━━━━━ Supplied data ━━━━━

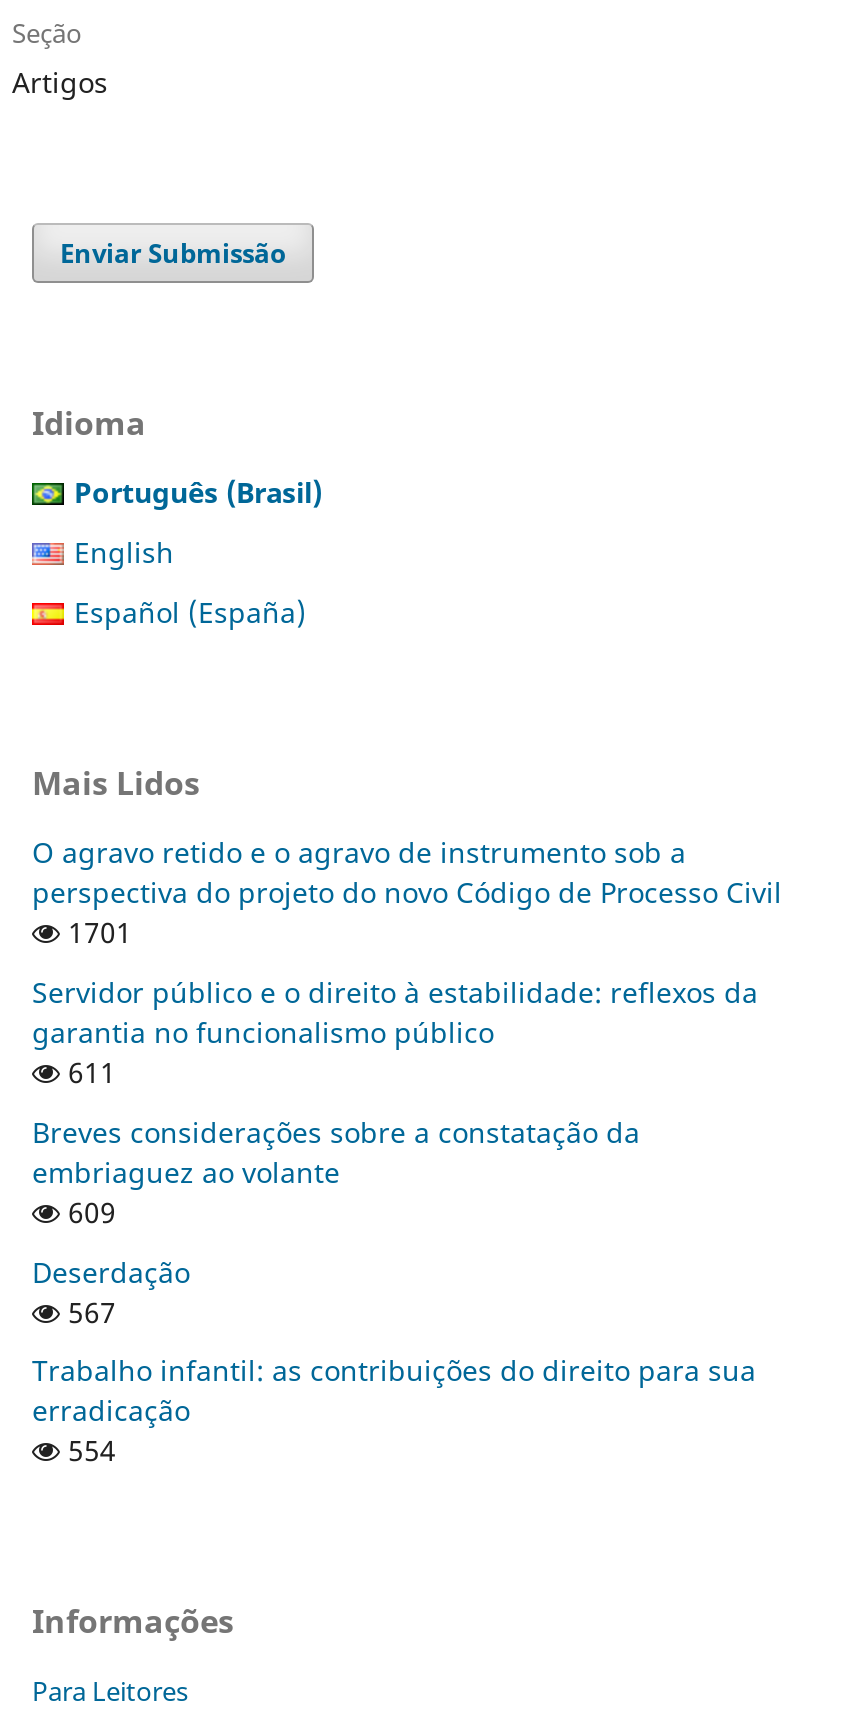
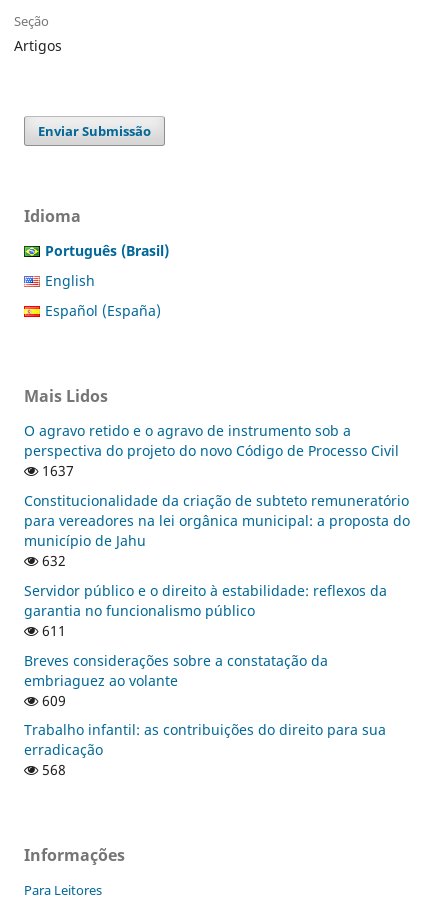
- 1701
+ 1637
+ Constitucionalidade da criação de subteto remuneratório
+ para vereadores na lei orgânica municipal: a proposta do
+ município de Jahu
+ 632

moved down: Servidor público e o direito à estabilidade: reflexos da | garantia no funcionalismo público | 611 | Breves considerações sobre a constatação da | embriaguez ao volante | 609

- Deserdação
- 567

- 554
+ 568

━━━━━

» What is needed: Please restate the data word for word, leaving out any picture it holds.

» Answer box:
- 1701
+ 1637
+ Constitucionalidade da criação de subteto remuneratório
+ para vereadores na lei orgânica municipal: a proposta do
+ município de Jahu
+ 632

moved down: Servidor público e o direito à estabilidade: reflexos da | garantia no funcionalismo público | 611 | Breves considerações sobre a constatação da | embriaguez ao volante | 609

- Deserdação
- 567

- 554
+ 568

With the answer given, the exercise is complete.